Records shown:

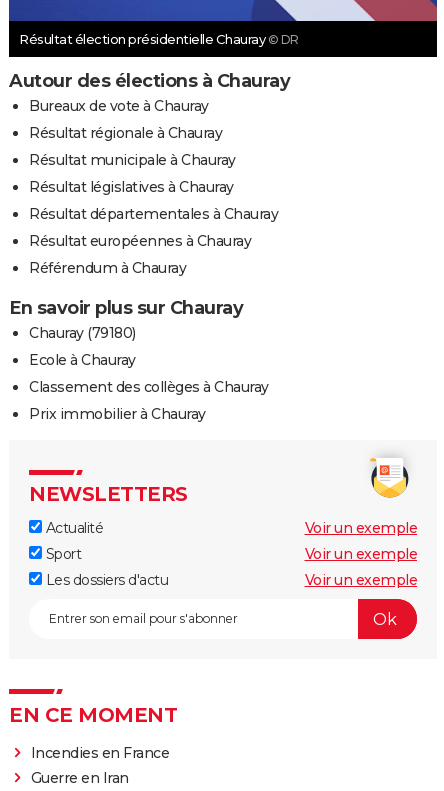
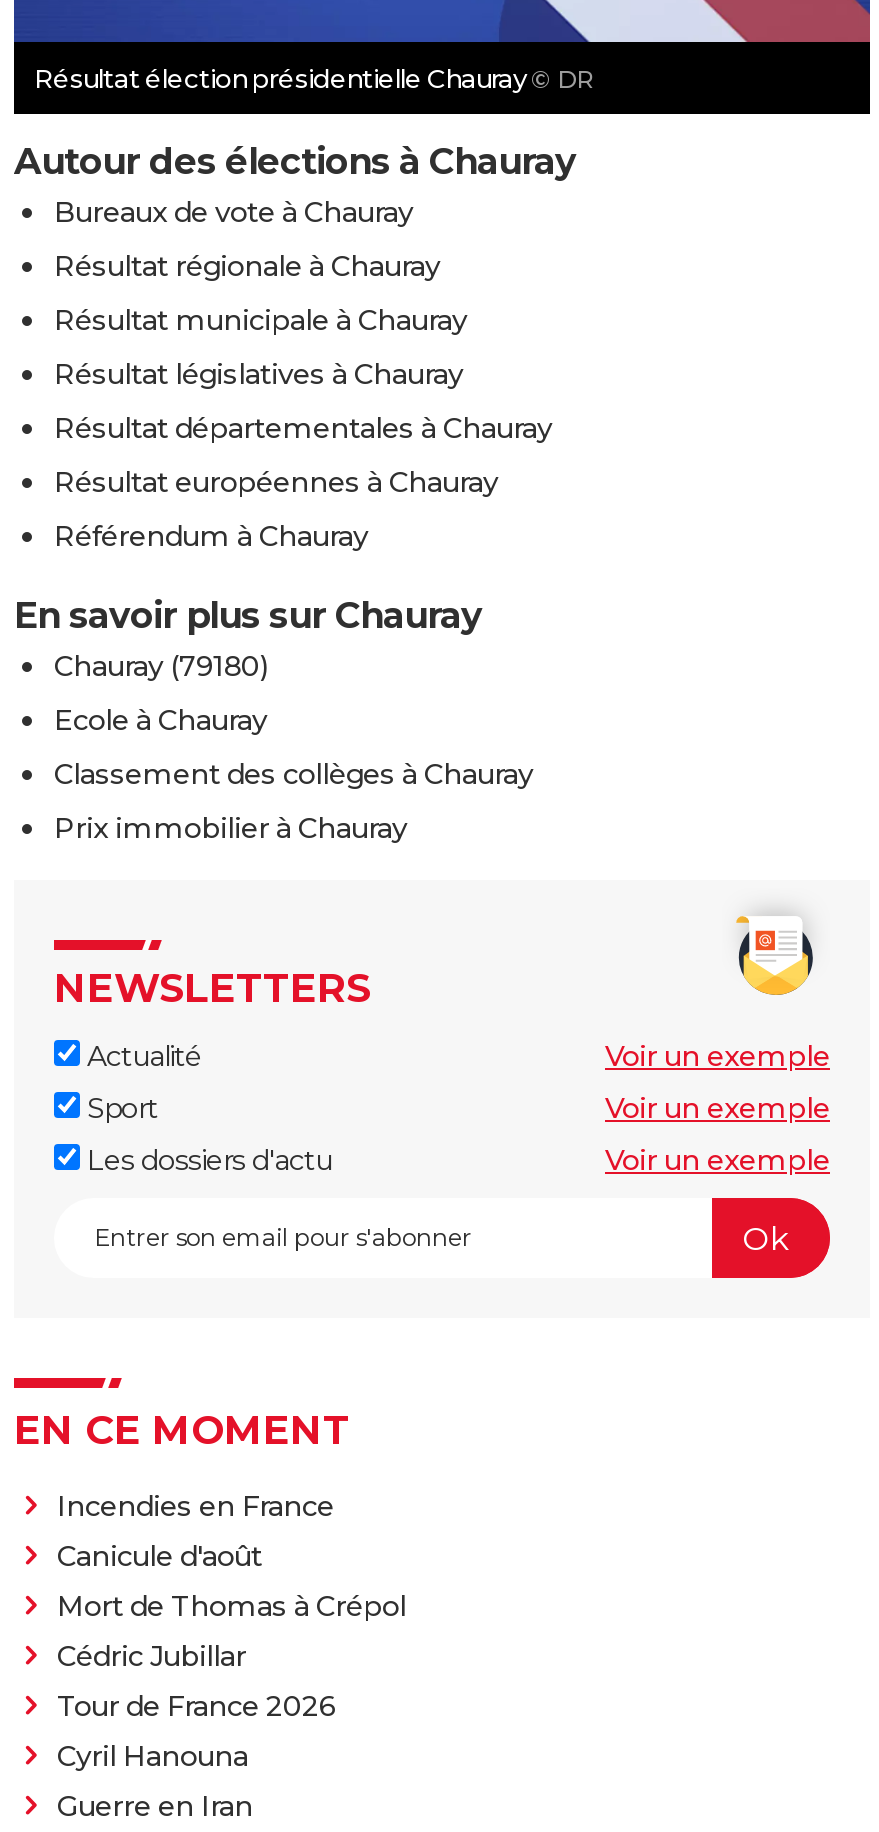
+ Canicule d'août
+ Mort de Thomas à Crépol
+ Cédric Jubillar
+ Tour de France 2026
+ Cyril Hanouna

Work to be completed: An exact copy of every line above, minus the pictures, is the required output.

Exercise solution:
+ Canicule d'août
+ Mort de Thomas à Crépol
+ Cédric Jubillar
+ Tour de France 2026
+ Cyril Hanouna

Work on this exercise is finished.